→ **RECORD SET**:
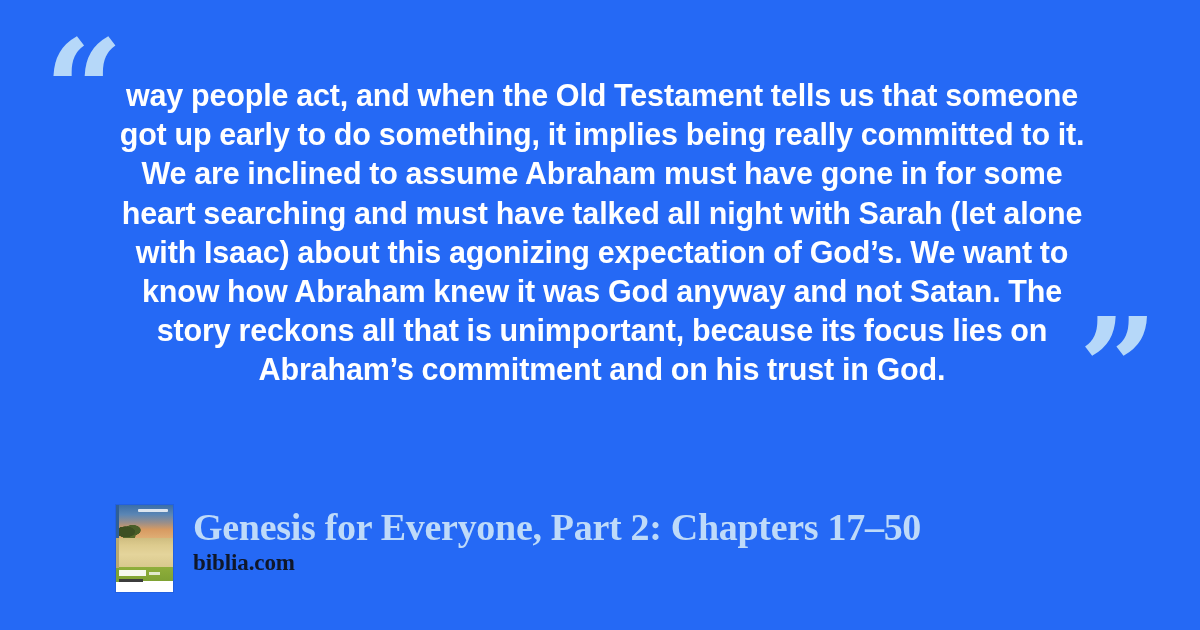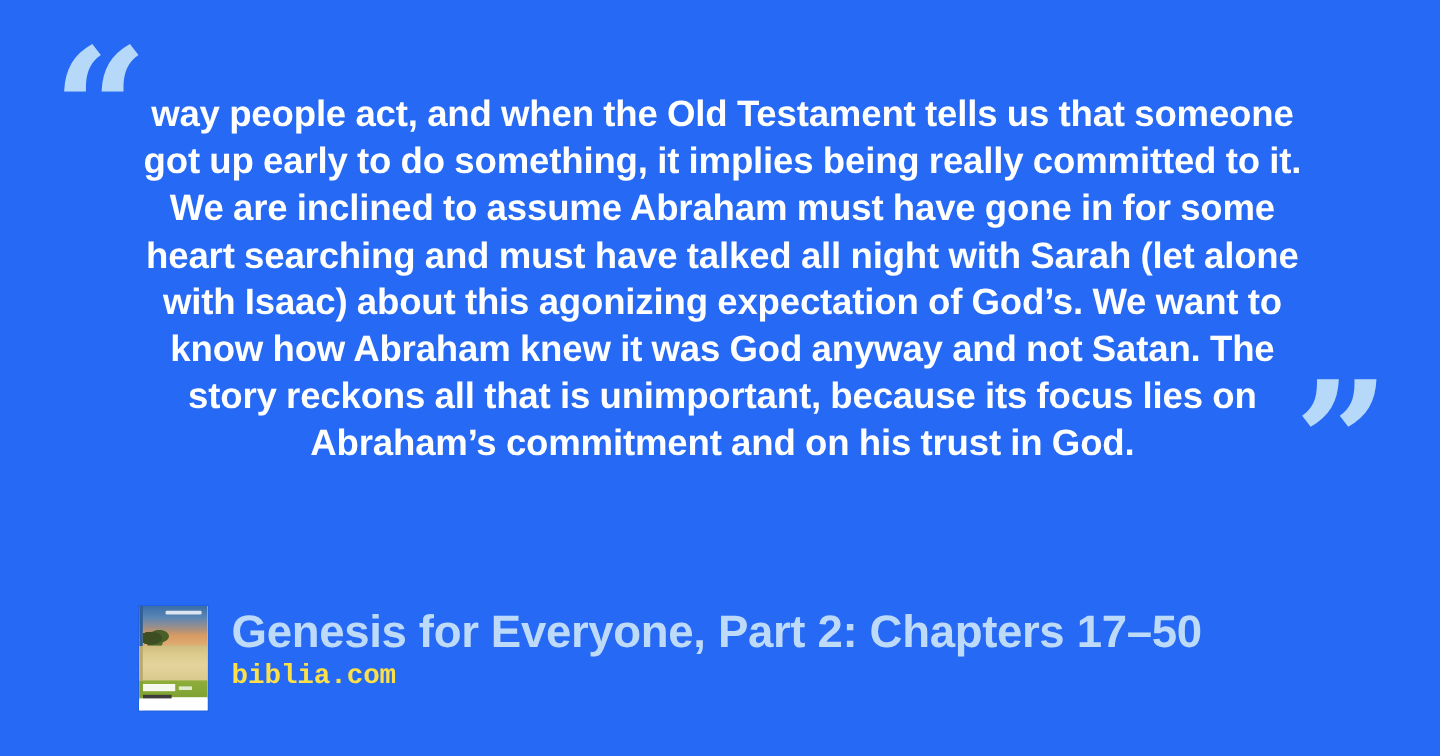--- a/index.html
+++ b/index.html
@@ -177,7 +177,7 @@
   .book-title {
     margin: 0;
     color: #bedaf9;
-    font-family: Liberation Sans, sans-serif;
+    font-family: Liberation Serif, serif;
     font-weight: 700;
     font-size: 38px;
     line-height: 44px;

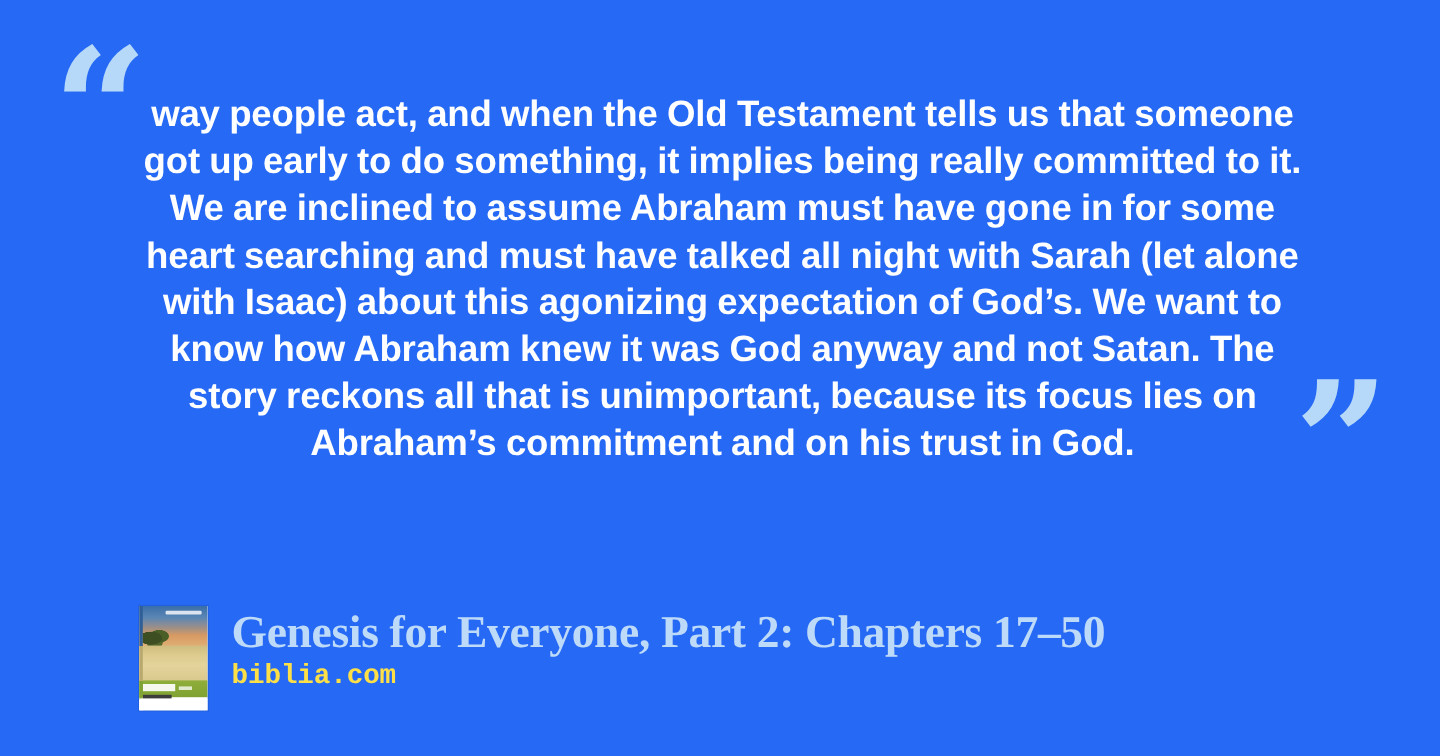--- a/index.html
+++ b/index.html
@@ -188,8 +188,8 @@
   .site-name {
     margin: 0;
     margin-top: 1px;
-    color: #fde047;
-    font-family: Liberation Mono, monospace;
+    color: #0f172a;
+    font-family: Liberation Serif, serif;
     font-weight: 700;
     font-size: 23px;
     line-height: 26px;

→ **WORK TO BE COMPLETED**:
Could you restate every record above word for word, dropping the pictures?

→ **TASK RESULT**:
--- a/index.html
+++ b/index.html
@@ -177,7 +177,7 @@
   .book-title {
     margin: 0;
     color: #bedaf9;
-    font-family: Liberation Sans, sans-serif;
+    font-family: Liberation Serif, serif;
     font-weight: 700;
     font-size: 38px;
     line-height: 44px;

--- a/index.html
+++ b/index.html
@@ -188,8 +188,8 @@
   .site-name {
     margin: 0;
     margin-top: 1px;
-    color: #fde047;
-    font-family: Liberation Mono, monospace;
+    color: #0f172a;
+    font-family: Liberation Serif, serif;
     font-weight: 700;
     font-size: 23px;
     line-height: 26px;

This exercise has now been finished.